» **Task description**
Pictures are to be left out; every line from the one that holds "Probability of life" to the end of the data is to be retyped exactly.

» **Data for analysis**
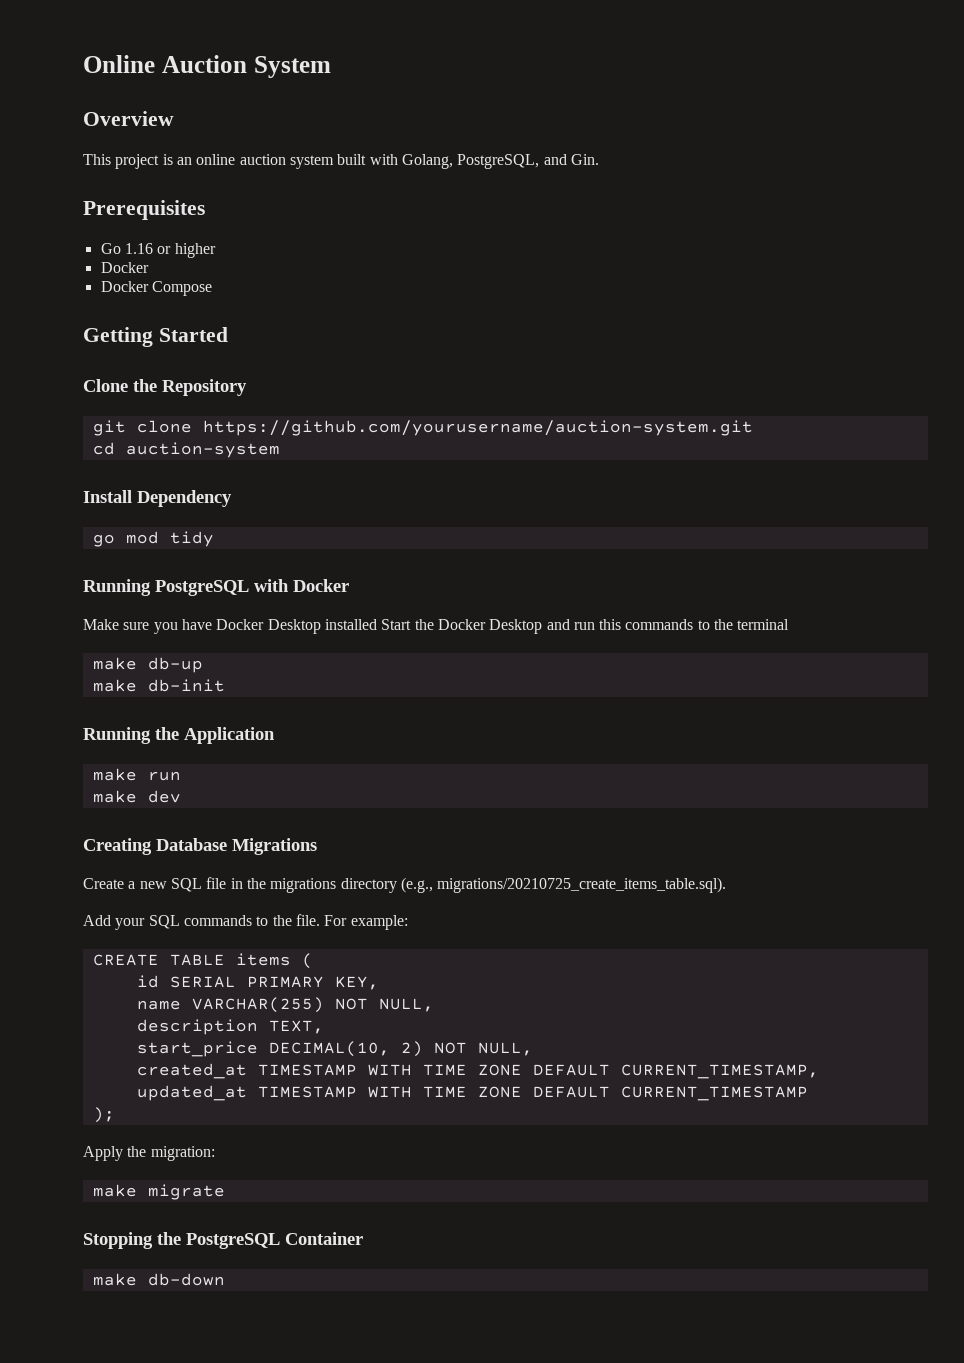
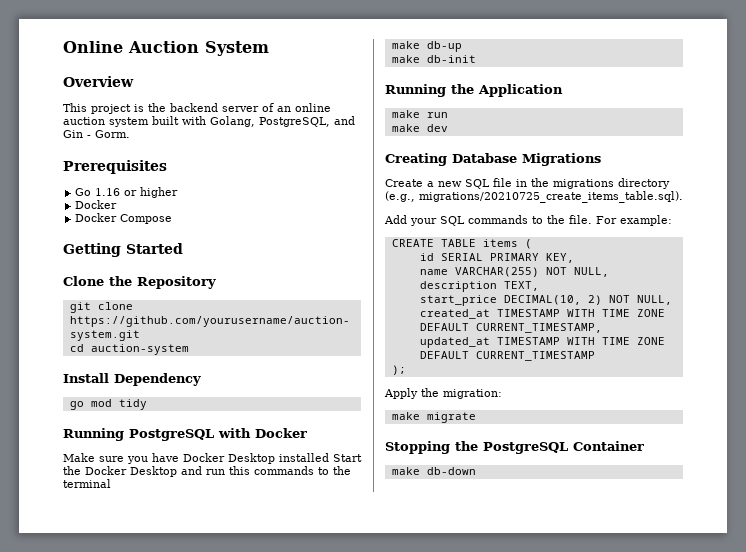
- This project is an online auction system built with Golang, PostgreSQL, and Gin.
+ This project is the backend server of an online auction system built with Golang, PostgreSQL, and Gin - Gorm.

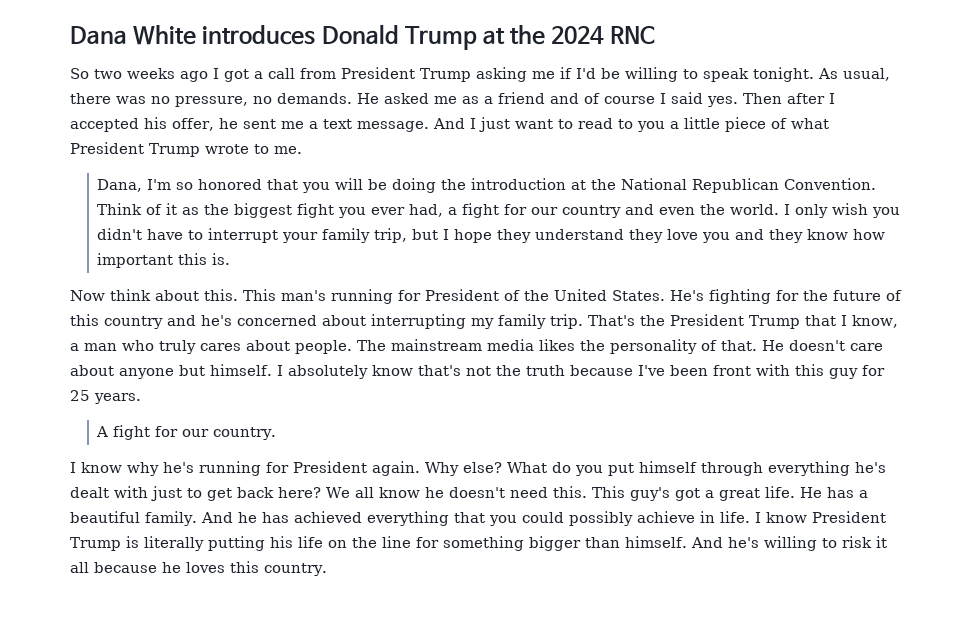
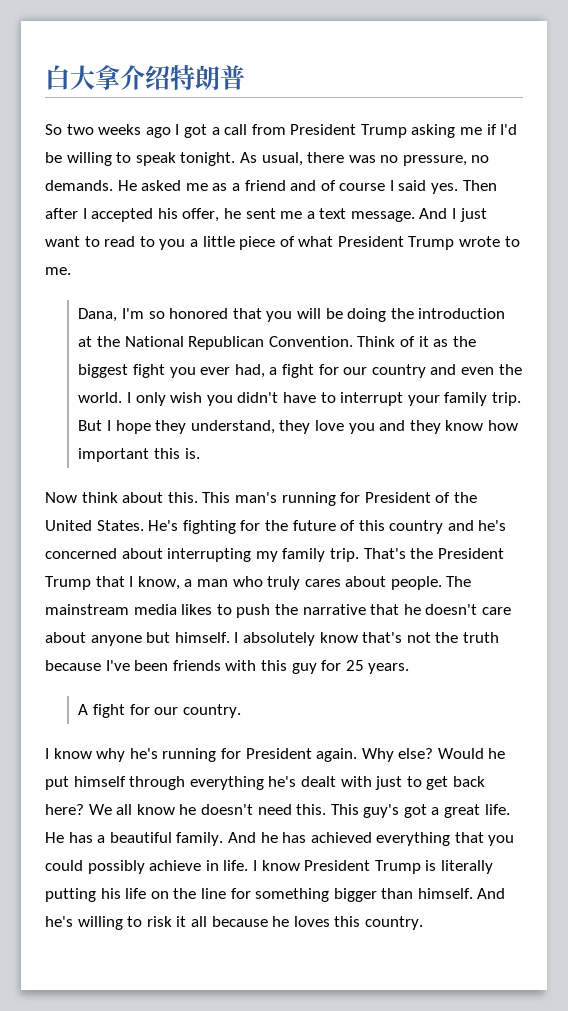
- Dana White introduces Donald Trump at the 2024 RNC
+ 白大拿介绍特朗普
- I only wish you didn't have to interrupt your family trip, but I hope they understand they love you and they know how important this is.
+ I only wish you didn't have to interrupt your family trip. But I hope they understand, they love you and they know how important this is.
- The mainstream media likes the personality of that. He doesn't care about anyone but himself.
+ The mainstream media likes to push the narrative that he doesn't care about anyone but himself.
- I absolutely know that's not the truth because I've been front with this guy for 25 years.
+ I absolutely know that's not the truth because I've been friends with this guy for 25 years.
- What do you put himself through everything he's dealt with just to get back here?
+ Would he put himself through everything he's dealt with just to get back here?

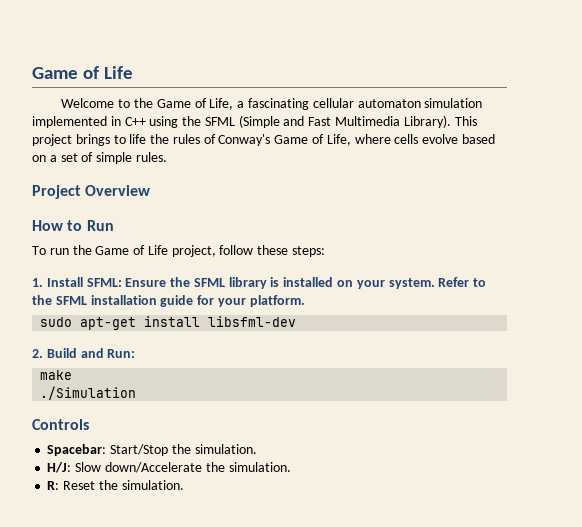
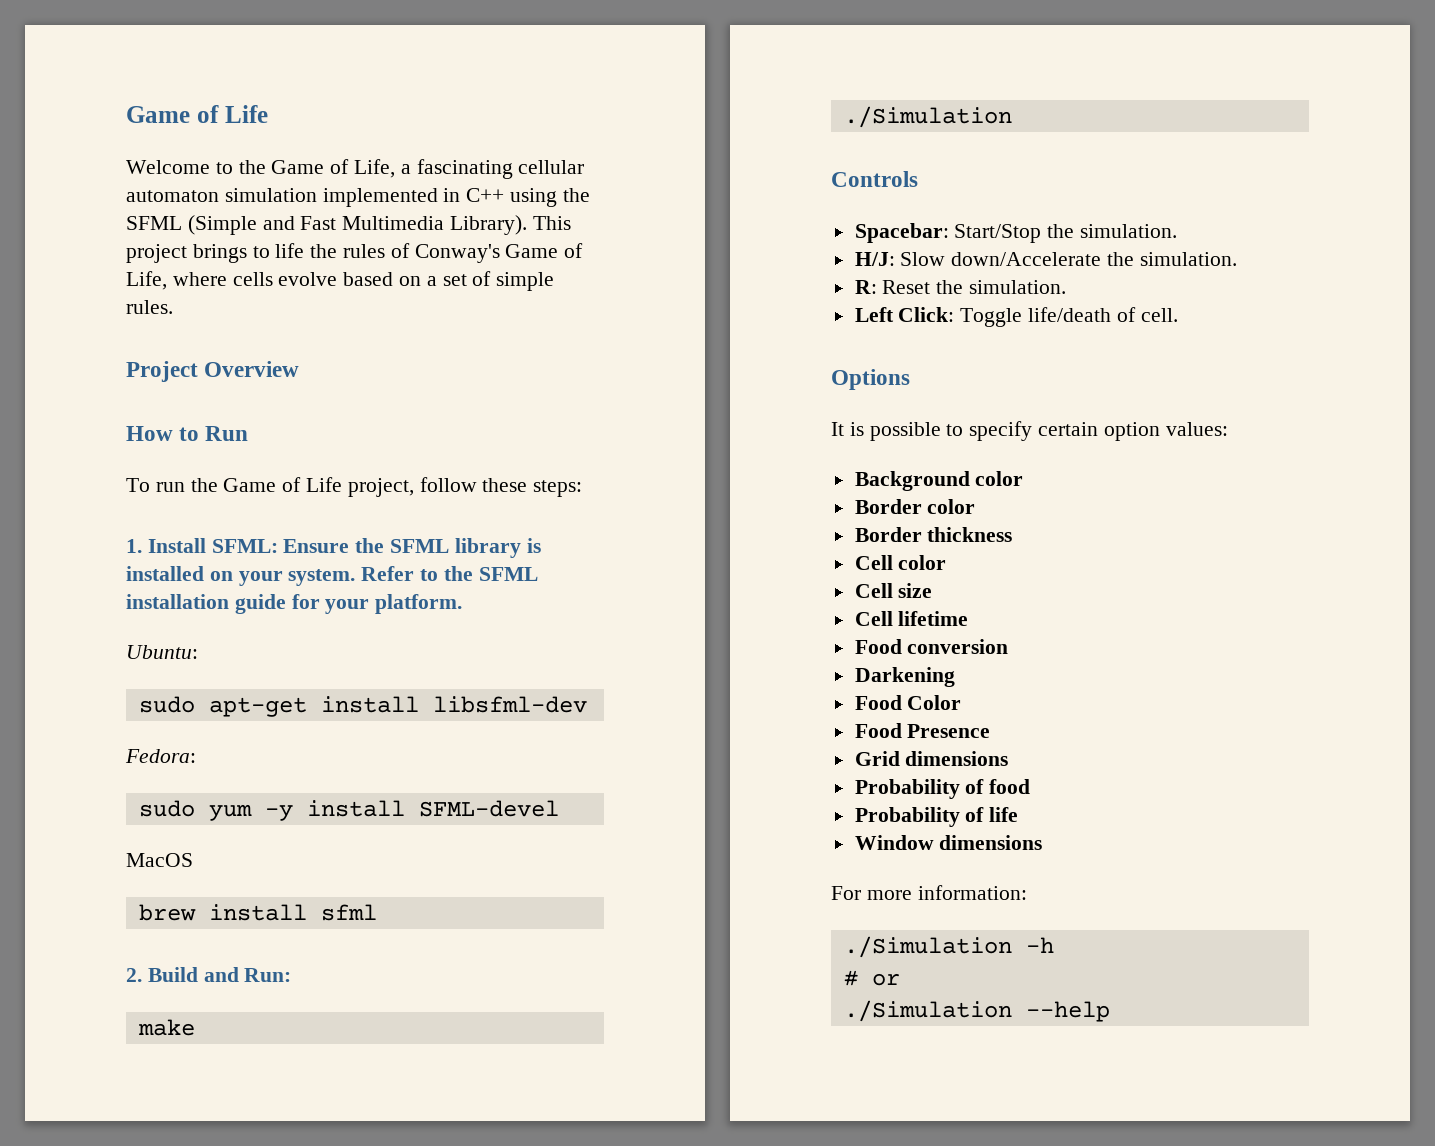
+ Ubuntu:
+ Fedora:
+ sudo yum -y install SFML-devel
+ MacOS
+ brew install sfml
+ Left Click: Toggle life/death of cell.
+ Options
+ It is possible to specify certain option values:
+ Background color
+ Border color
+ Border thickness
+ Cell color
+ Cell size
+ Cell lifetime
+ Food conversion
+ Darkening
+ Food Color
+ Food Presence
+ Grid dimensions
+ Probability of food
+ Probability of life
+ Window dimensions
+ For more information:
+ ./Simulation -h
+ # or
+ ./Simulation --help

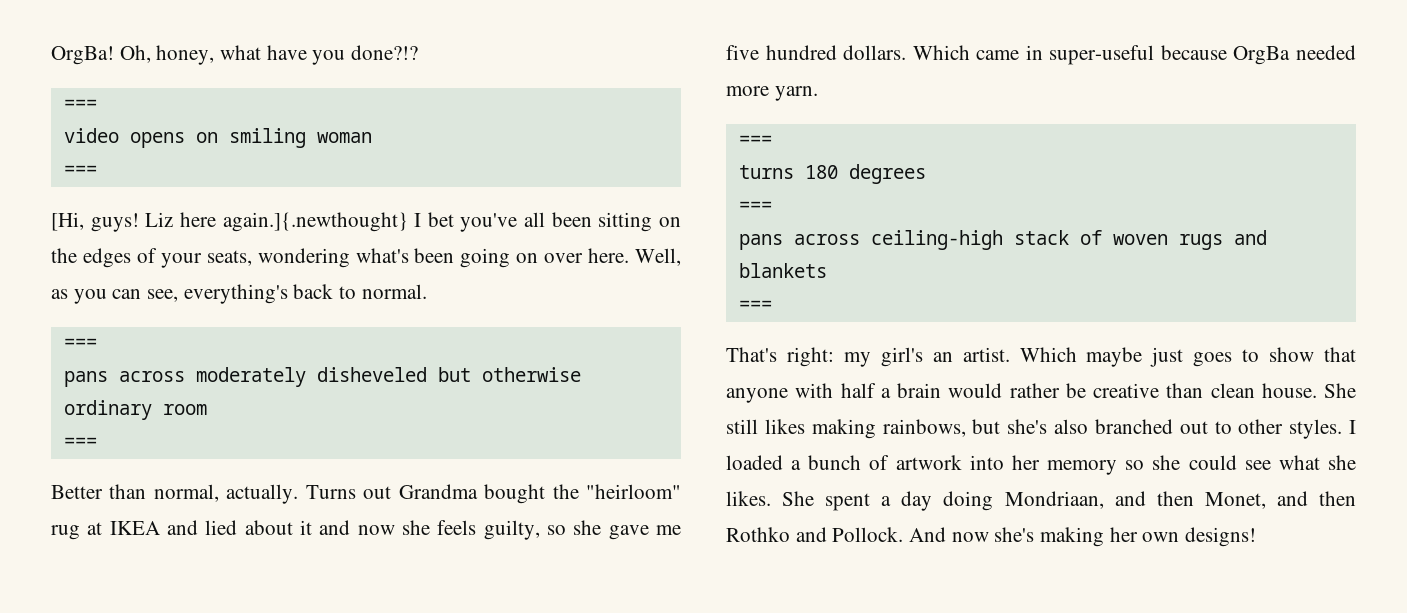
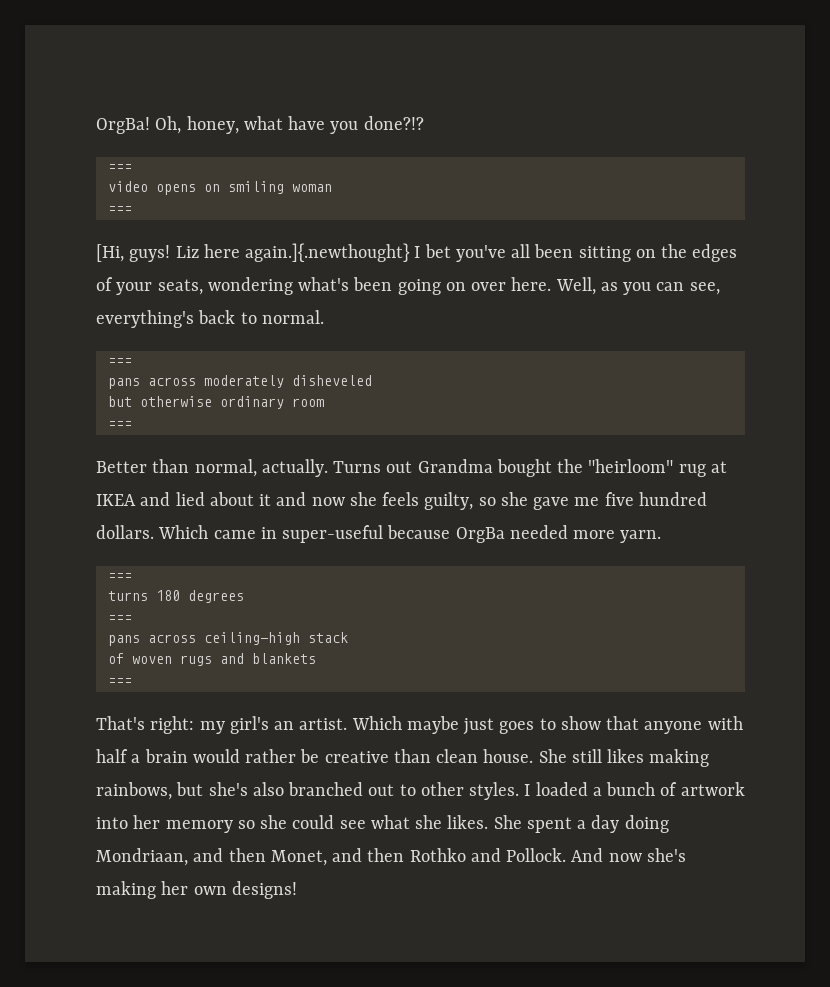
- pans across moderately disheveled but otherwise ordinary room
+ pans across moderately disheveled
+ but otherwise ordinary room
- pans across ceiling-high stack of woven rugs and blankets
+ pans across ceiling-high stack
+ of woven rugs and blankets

» **Answer box**
+ Probability of life
+ Window dimensions
+ For more information:
+ ./Simulation -h
+ # or
+ ./Simulation --help

- pans across moderately disheveled but otherwise ordinary room
+ pans across moderately disheveled
+ but otherwise ordinary room
- pans across ceiling-high stack of woven rugs and blankets
+ pans across ceiling-high stack
+ of woven rugs and blankets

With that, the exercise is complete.